Greatest hits album by Sam Cooke
- Released: 1962
- Genres: Rhythm and blues, dance, soul
- Length: 31:50
- Label: RCA Victor
- Producer: Hugo & Luigi

Sam Cooke chronology
| Twistin' the Night Away (1962) | The Best of Sam Cooke (1962) | Mr. Soul (1963) |

Singles from The Best of Sam Cooke
- "Bring It On Home to Me" Released: May 8, 1962;

= The Best of Sam Cooke =

The Best of Sam Cooke is the second greatest hits album by American singer-songwriter Sam Cooke. Produced by Hugo & Luigi, the album was released in 1962 in the United States by RCA Victor.
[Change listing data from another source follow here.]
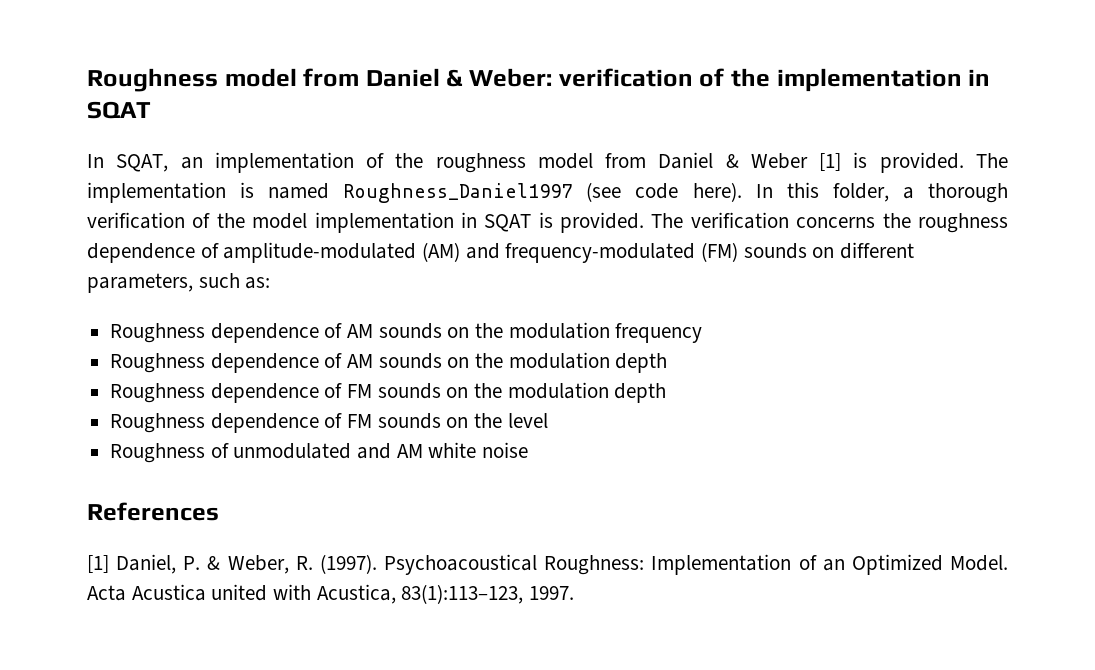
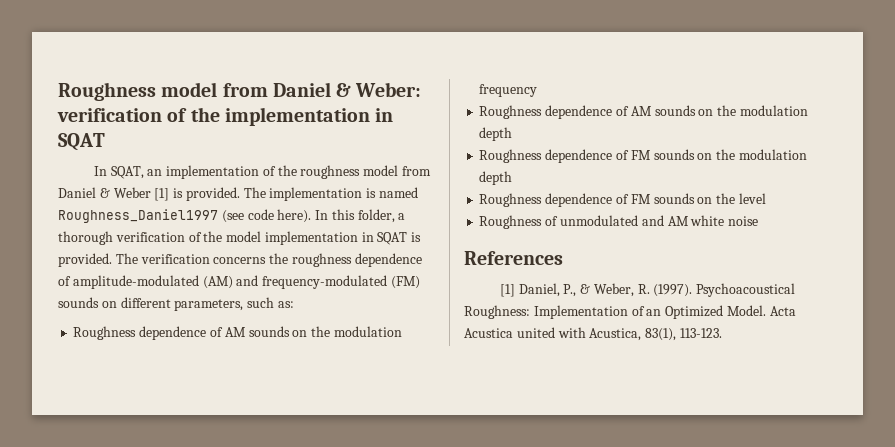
- [1] Daniel, P. & Weber, R. (1997).
+ [1] Daniel, P., & Weber, R. (1997).
- Acta Acustica united with Acustica, 83(1):113–123, 1997.
+ Acta Acustica united with Acustica, 83(1), 113-123.

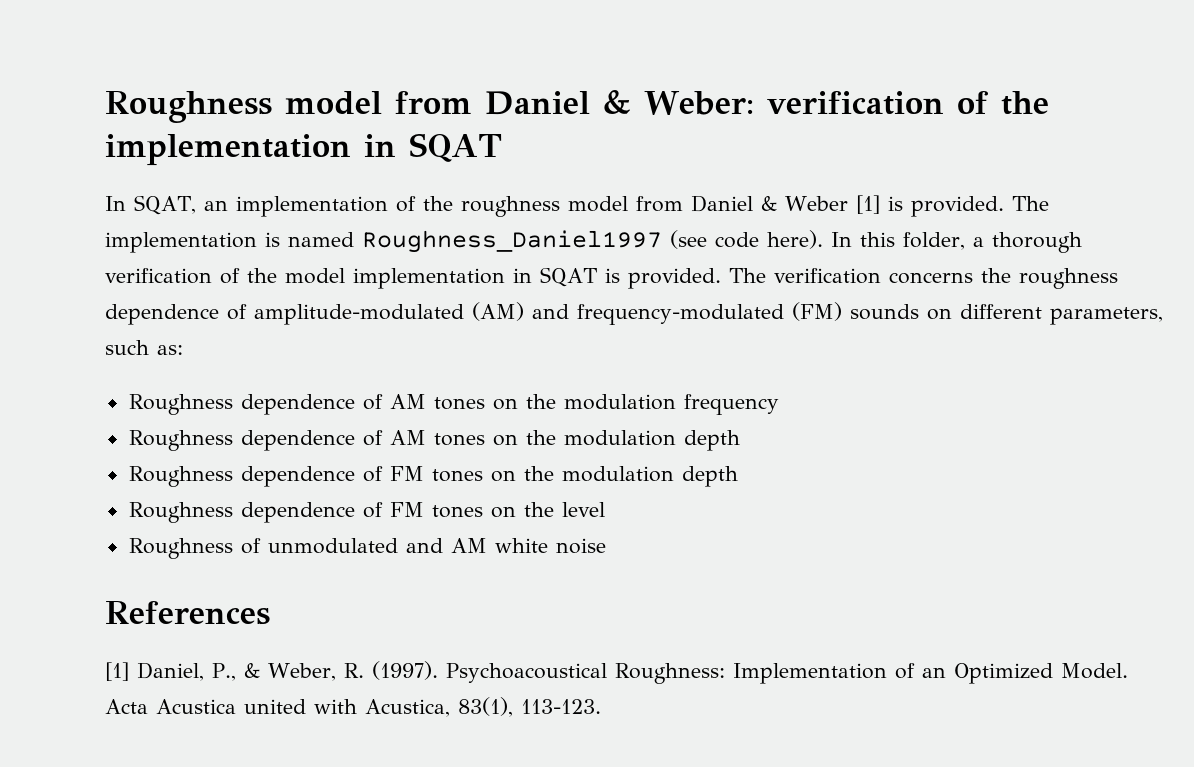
- Roughness dependence of AM sounds on the modulation frequency
+ Roughness dependence of AM tones on the modulation frequency
- Roughness dependence of AM sounds on the modulation depth
- Roughness dependence of FM sounds on the modulation depth
- Roughness dependence of FM sounds on the level
+ Roughness dependence of AM tones on the modulation depth
+ Roughness dependence of FM tones on the modulation depth
+ Roughness dependence of FM tones on the level

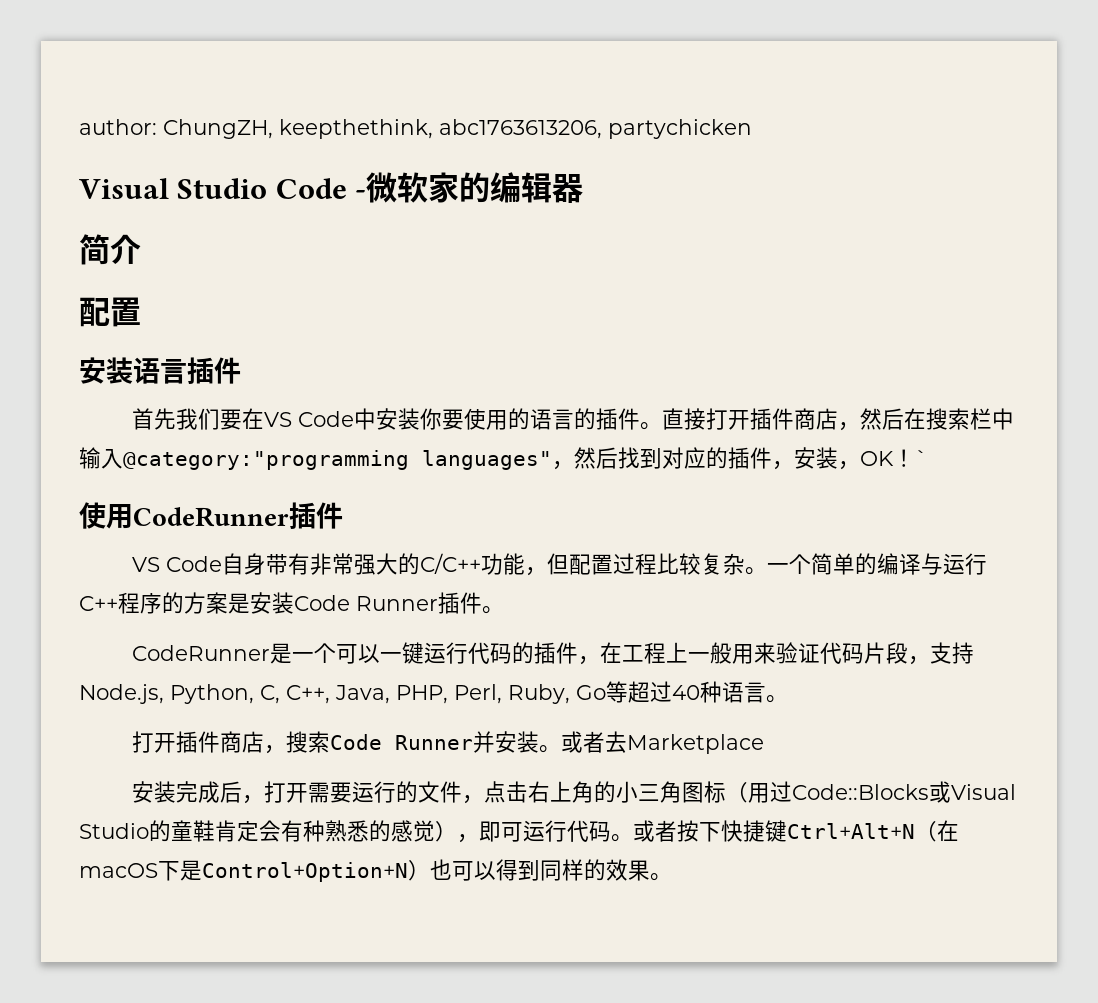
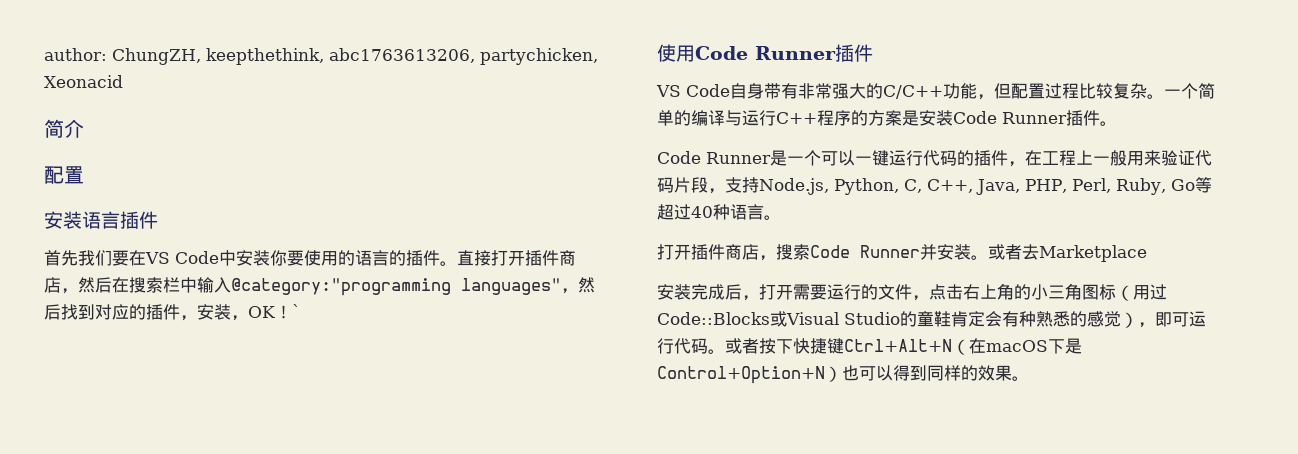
- author: ChungZH, keepthethink, abc1763613206, partychicken
- Visual Studio Code -微软家的编辑器
+ author: ChungZH, keepthethink, abc1763613206, partychicken, Xeonacid
- 使用CodeRunner插件
+ 使用Code Runner插件
- CodeRunner是一个可以一键运行代码的插件，在工程上一般用来验证代码片段，支持Node.js, Python, C, C++, Java, PHP, Perl, Ruby, Go等超过40种语言。
+ Code Runner是一个可以一键运行代码的插件，在工程上一般用来验证代码片段，支持Node.js, Python, C, C++, Java, PHP, Perl, Ruby, Go等超过40种语言。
The compilation contains most of Sam Cooke's most well-known hits from 1957 to 1962.

Professional ratings
Review scores
| Source | Rating |
| AllMusic | Star Half star |
| Blender | Star |
| The Rolling Stone Record Guide | Star |

== Critical reception ==
AllMusic critic Ron Wynn gave The Best of Sam Cooke three-and-a-half out of five stars and called it "an above-average greatest hits collection, although no sampler could fully convey Sam Cooke's genius." In Blender, Robert Christgau was more critical, giving it one star and recommending listeners overlook the album in favor of the 30-song compilation Portrait of a Legend: 1951–1964.

==Track listing==

All tracks written by Sam Cooke except side one, track 4 (William Best and Deek Watson), side one, track 5 (Sam Cooke, Lou Adler and Herb Alpert), side one, track 6 (George Gershwin and DuBose Heyward) and side two, track 1 (Sam Cooke and Charles Cook, Jr.).

===Side one===
1. "You Send Me" – 2:45
2. "Only Sixteen" – 2:02
3. "Everybody Loves to Cha Cha Cha" – 2:42
4. "(I Love You) For Sentimental Reasons" – 2:38
5. "Wonderful World" – 2:06
6. "Summertime" – 2:21

===Side two===
1. "Chain Gang" – 2:35
2. "Cupid" – 2:37
3. "Twistin' the Night Away" – 2:43
4. "Sad Mood" – 2:38
5. "Having a Party" – 2:36
6. "Bring It On Home to Me" – 2:44

===2005 CD Bonus Tracks===
1. "Win Your Love for Me" – 2:46
2. "You Were Made for Me" – 2:54
3. "Nothing Can Change This Love" – 2:36

==Personnel==
- Sam Cooke – vocals
- Lou Rawls – back-up vocals

==Reissues==
In 1979, RCA reissued the album in its mid-priced "Pure Gold" album series with revised catalog number ANL1-3466. The album was reissued again in 1981 in the RCA budget-priced "Best-Buy" series, catalog number changed to AYL1-3863.
RCA first reissued the album on compact disc in 1988; this reissue included an alternate version of "Summertime" as a bonus track. The album was reissued again on CD in 2005, with three bonus tracks. In 2018, Sony/RCA reissued the album in its original vinyl format as part of the RCA Legacy Recordings series.